In full and without alteration, print the records below, minus any images.

===== Records shown =====

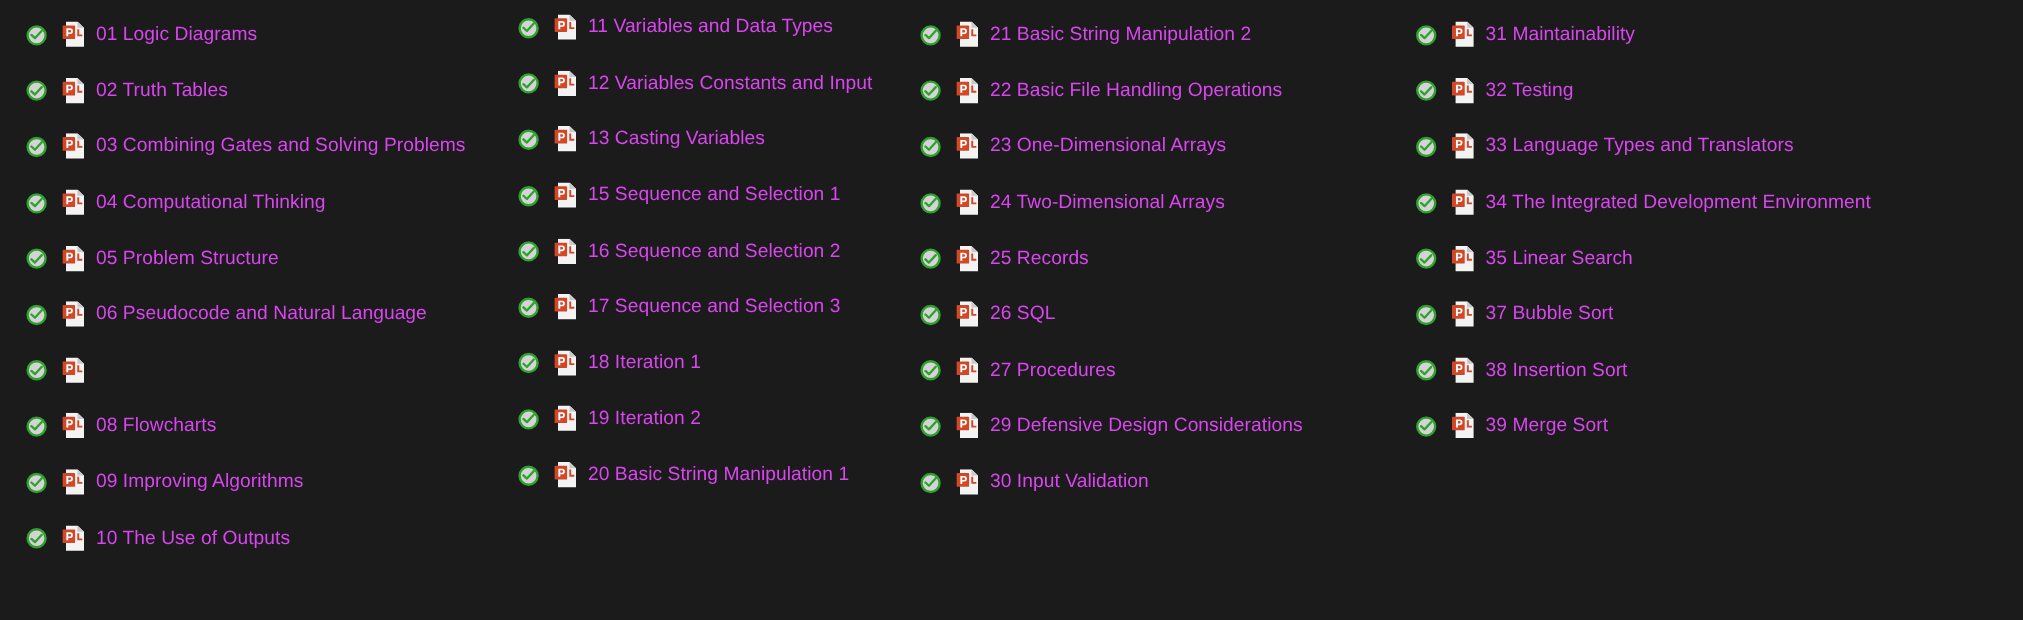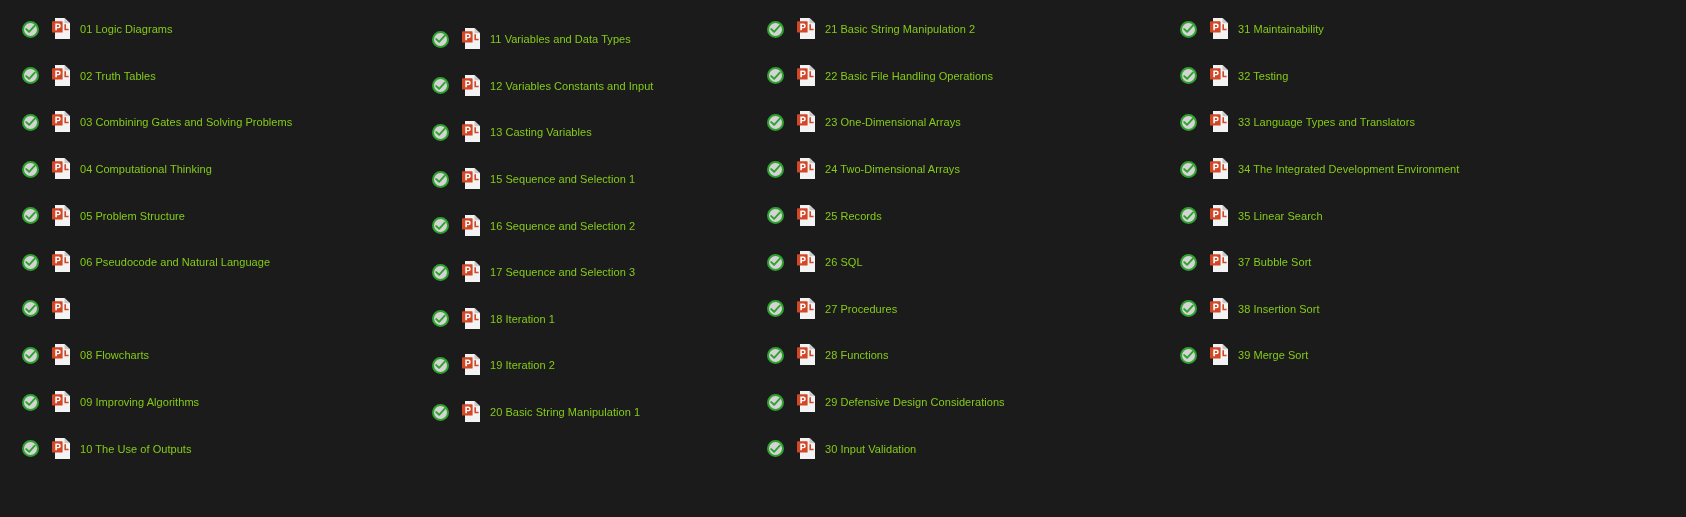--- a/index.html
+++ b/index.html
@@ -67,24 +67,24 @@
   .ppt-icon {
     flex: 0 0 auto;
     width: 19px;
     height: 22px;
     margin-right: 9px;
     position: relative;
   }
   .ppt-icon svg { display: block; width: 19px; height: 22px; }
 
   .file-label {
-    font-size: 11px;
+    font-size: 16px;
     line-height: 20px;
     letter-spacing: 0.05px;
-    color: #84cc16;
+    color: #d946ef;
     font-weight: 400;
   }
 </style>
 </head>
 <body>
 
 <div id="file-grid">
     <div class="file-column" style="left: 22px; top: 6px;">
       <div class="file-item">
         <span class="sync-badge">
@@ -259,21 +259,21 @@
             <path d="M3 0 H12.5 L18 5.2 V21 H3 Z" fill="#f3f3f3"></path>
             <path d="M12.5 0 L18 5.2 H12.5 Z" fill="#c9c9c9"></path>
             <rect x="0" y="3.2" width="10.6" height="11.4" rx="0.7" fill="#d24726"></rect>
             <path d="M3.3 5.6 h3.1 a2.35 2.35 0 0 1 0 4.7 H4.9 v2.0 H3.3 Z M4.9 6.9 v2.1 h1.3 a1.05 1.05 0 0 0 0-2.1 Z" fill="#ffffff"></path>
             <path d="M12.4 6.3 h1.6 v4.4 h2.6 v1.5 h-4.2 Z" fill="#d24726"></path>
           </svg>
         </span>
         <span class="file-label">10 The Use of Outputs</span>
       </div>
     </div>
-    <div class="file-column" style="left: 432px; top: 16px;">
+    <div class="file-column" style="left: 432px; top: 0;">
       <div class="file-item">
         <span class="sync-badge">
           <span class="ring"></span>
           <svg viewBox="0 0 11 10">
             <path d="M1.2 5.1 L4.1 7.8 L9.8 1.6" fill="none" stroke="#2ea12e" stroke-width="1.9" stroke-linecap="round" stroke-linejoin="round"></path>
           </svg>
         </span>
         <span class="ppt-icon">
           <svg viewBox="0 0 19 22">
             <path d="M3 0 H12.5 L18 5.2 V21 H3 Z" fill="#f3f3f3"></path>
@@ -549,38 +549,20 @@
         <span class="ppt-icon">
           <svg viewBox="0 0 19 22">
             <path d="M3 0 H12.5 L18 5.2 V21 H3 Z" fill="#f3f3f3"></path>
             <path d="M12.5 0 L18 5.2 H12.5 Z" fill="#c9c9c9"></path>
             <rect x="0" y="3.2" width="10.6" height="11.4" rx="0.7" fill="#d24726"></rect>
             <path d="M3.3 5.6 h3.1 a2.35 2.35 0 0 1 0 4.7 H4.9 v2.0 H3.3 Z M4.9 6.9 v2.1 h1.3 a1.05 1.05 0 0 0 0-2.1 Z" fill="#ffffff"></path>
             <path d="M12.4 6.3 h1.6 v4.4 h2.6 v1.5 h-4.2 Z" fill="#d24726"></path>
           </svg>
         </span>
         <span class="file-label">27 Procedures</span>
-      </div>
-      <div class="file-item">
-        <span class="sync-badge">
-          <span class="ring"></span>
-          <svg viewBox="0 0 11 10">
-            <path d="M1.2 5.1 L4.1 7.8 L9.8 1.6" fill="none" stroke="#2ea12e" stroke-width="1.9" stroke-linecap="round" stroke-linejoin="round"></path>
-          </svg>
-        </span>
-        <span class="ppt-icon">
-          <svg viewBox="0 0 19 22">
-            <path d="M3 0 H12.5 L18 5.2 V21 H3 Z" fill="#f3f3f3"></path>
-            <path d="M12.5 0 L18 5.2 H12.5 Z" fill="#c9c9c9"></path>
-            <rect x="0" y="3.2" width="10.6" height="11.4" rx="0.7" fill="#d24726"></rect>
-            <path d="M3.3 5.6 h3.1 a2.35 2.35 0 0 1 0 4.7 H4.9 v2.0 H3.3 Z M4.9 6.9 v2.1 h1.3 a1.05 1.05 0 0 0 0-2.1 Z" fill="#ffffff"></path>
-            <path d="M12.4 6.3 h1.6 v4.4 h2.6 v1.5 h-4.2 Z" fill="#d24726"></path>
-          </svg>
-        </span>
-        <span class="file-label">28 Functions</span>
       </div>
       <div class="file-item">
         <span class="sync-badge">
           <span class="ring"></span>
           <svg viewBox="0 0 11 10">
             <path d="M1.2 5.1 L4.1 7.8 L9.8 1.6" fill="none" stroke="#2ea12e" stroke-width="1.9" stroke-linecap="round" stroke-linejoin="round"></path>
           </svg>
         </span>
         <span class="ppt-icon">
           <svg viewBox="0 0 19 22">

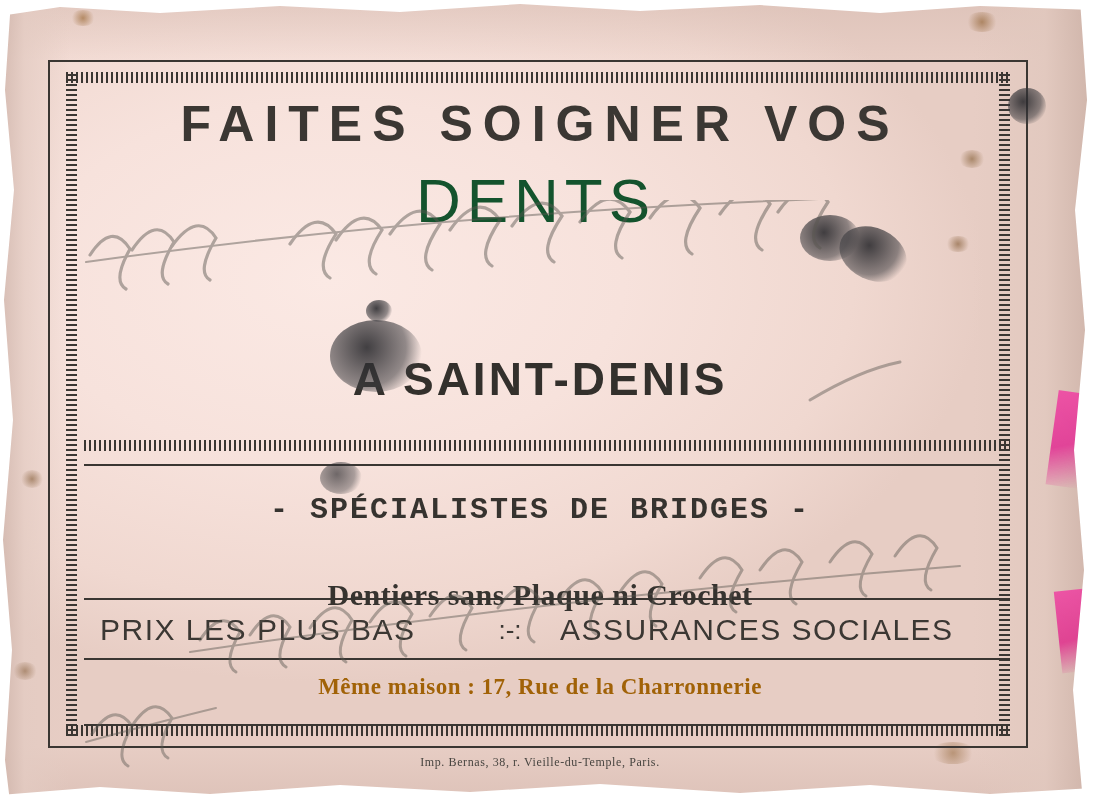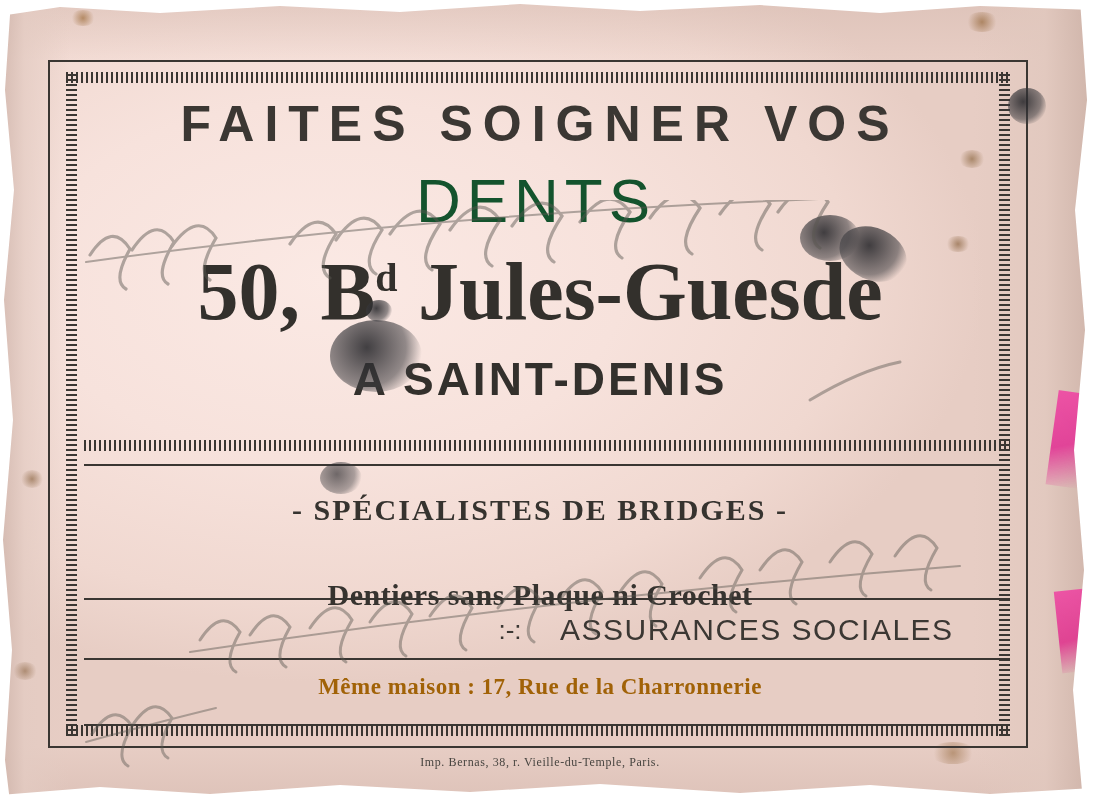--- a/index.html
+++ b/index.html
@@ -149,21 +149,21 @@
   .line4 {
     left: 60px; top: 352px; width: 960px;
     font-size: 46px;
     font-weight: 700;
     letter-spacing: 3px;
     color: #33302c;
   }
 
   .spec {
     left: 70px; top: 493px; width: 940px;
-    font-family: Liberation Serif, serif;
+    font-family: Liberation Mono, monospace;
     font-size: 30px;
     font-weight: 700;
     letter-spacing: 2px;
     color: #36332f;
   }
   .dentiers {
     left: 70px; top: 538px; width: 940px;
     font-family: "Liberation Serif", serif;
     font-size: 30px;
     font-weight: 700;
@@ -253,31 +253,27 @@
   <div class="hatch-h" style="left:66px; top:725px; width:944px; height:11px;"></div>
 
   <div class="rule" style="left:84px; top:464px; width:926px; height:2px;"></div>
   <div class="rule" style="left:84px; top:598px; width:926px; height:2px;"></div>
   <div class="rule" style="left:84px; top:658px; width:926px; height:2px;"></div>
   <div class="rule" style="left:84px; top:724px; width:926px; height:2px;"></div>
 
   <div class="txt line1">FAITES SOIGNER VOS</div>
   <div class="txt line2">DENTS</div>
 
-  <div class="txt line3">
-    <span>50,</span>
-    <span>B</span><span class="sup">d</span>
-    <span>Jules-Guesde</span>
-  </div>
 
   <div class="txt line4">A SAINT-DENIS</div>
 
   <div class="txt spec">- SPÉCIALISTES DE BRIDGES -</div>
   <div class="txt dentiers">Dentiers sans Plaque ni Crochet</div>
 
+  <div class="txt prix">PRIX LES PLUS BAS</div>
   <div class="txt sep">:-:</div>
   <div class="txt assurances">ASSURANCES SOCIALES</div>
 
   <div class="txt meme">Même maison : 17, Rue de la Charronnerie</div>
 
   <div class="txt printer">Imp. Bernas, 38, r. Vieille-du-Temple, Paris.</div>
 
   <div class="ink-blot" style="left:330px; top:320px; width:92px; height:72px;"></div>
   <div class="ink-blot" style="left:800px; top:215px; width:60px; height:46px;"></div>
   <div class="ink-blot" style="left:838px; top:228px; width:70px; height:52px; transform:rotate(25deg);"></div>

=====

**The completed task:**
--- a/index.html
+++ b/index.html
@@ -67,24 +67,24 @@
   .ppt-icon {
     flex: 0 0 auto;
     width: 19px;
     height: 22px;
     margin-right: 9px;
     position: relative;
   }
   .ppt-icon svg { display: block; width: 19px; height: 22px; }
 
   .file-label {
-    font-size: 11px;
+    font-size: 16px;
     line-height: 20px;
     letter-spacing: 0.05px;
-    color: #84cc16;
+    color: #d946ef;
     font-weight: 400;
   }
 </style>
 </head>
 <body>
 
 <div id="file-grid">
     <div class="file-column" style="left: 22px; top: 6px;">
       <div class="file-item">
         <span class="sync-badge">
@@ -259,21 +259,21 @@
             <path d="M3 0 H12.5 L18 5.2 V21 H3 Z" fill="#f3f3f3"></path>
             <path d="M12.5 0 L18 5.2 H12.5 Z" fill="#c9c9c9"></path>
             <rect x="0" y="3.2" width="10.6" height="11.4" rx="0.7" fill="#d24726"></rect>
             <path d="M3.3 5.6 h3.1 a2.35 2.35 0 0 1 0 4.7 H4.9 v2.0 H3.3 Z M4.9 6.9 v2.1 h1.3 a1.05 1.05 0 0 0 0-2.1 Z" fill="#ffffff"></path>
             <path d="M12.4 6.3 h1.6 v4.4 h2.6 v1.5 h-4.2 Z" fill="#d24726"></path>
           </svg>
         </span>
         <span class="file-label">10 The Use of Outputs</span>
       </div>
     </div>
-    <div class="file-column" style="left: 432px; top: 16px;">
+    <div class="file-column" style="left: 432px; top: 0;">
       <div class="file-item">
         <span class="sync-badge">
           <span class="ring"></span>
           <svg viewBox="0 0 11 10">
             <path d="M1.2 5.1 L4.1 7.8 L9.8 1.6" fill="none" stroke="#2ea12e" stroke-width="1.9" stroke-linecap="round" stroke-linejoin="round"></path>
           </svg>
         </span>
         <span class="ppt-icon">
           <svg viewBox="0 0 19 22">
             <path d="M3 0 H12.5 L18 5.2 V21 H3 Z" fill="#f3f3f3"></path>
@@ -549,38 +549,20 @@
         <span class="ppt-icon">
           <svg viewBox="0 0 19 22">
             <path d="M3 0 H12.5 L18 5.2 V21 H3 Z" fill="#f3f3f3"></path>
             <path d="M12.5 0 L18 5.2 H12.5 Z" fill="#c9c9c9"></path>
             <rect x="0" y="3.2" width="10.6" height="11.4" rx="0.7" fill="#d24726"></rect>
             <path d="M3.3 5.6 h3.1 a2.35 2.35 0 0 1 0 4.7 H4.9 v2.0 H3.3 Z M4.9 6.9 v2.1 h1.3 a1.05 1.05 0 0 0 0-2.1 Z" fill="#ffffff"></path>
             <path d="M12.4 6.3 h1.6 v4.4 h2.6 v1.5 h-4.2 Z" fill="#d24726"></path>
           </svg>
         </span>
         <span class="file-label">27 Procedures</span>
-      </div>
-      <div class="file-item">
-        <span class="sync-badge">
-          <span class="ring"></span>
-          <svg viewBox="0 0 11 10">
-            <path d="M1.2 5.1 L4.1 7.8 L9.8 1.6" fill="none" stroke="#2ea12e" stroke-width="1.9" stroke-linecap="round" stroke-linejoin="round"></path>
-          </svg>
-        </span>
-        <span class="ppt-icon">
-          <svg viewBox="0 0 19 22">
-            <path d="M3 0 H12.5 L18 5.2 V21 H3 Z" fill="#f3f3f3"></path>
-            <path d="M12.5 0 L18 5.2 H12.5 Z" fill="#c9c9c9"></path>
-            <rect x="0" y="3.2" width="10.6" height="11.4" rx="0.7" fill="#d24726"></rect>
-            <path d="M3.3 5.6 h3.1 a2.35 2.35 0 0 1 0 4.7 H4.9 v2.0 H3.3 Z M4.9 6.9 v2.1 h1.3 a1.05 1.05 0 0 0 0-2.1 Z" fill="#ffffff"></path>
-            <path d="M12.4 6.3 h1.6 v4.4 h2.6 v1.5 h-4.2 Z" fill="#d24726"></path>
-          </svg>
-        </span>
-        <span class="file-label">28 Functions</span>
       </div>
       <div class="file-item">
         <span class="sync-badge">
           <span class="ring"></span>
           <svg viewBox="0 0 11 10">
             <path d="M1.2 5.1 L4.1 7.8 L9.8 1.6" fill="none" stroke="#2ea12e" stroke-width="1.9" stroke-linecap="round" stroke-linejoin="round"></path>
           </svg>
         </span>
         <span class="ppt-icon">
           <svg viewBox="0 0 19 22">

--- a/index.html
+++ b/index.html
@@ -149,21 +149,21 @@
   .line4 {
     left: 60px; top: 352px; width: 960px;
     font-size: 46px;
     font-weight: 700;
     letter-spacing: 3px;
     color: #33302c;
   }
 
   .spec {
     left: 70px; top: 493px; width: 940px;
-    font-family: Liberation Serif, serif;
+    font-family: Liberation Mono, monospace;
     font-size: 30px;
     font-weight: 700;
     letter-spacing: 2px;
     color: #36332f;
   }
   .dentiers {
     left: 70px; top: 538px; width: 940px;
     font-family: "Liberation Serif", serif;
     font-size: 30px;
     font-weight: 700;
@@ -253,31 +253,27 @@
   <div class="hatch-h" style="left:66px; top:725px; width:944px; height:11px;"></div>
 
   <div class="rule" style="left:84px; top:464px; width:926px; height:2px;"></div>
   <div class="rule" style="left:84px; top:598px; width:926px; height:2px;"></div>
   <div class="rule" style="left:84px; top:658px; width:926px; height:2px;"></div>
   <div class="rule" style="left:84px; top:724px; width:926px; height:2px;"></div>
 
   <div class="txt line1">FAITES SOIGNER VOS</div>
   <div class="txt line2">DENTS</div>
 
-  <div class="txt line3">
-    <span>50,</span>
-    <span>B</span><span class="sup">d</span>
-    <span>Jules-Guesde</span>
-  </div>
 
   <div class="txt line4">A SAINT-DENIS</div>
 
   <div class="txt spec">- SPÉCIALISTES DE BRIDGES -</div>
   <div class="txt dentiers">Dentiers sans Plaque ni Crochet</div>
 
+  <div class="txt prix">PRIX LES PLUS BAS</div>
   <div class="txt sep">:-:</div>
   <div class="txt assurances">ASSURANCES SOCIALES</div>
 
   <div class="txt meme">Même maison : 17, Rue de la Charronnerie</div>
 
   <div class="txt printer">Imp. Bernas, 38, r. Vieille-du-Temple, Paris.</div>
 
   <div class="ink-blot" style="left:330px; top:320px; width:92px; height:72px;"></div>
   <div class="ink-blot" style="left:800px; top:215px; width:60px; height:46px;"></div>
   <div class="ink-blot" style="left:838px; top:228px; width:70px; height:52px; transform:rotate(25deg);"></div>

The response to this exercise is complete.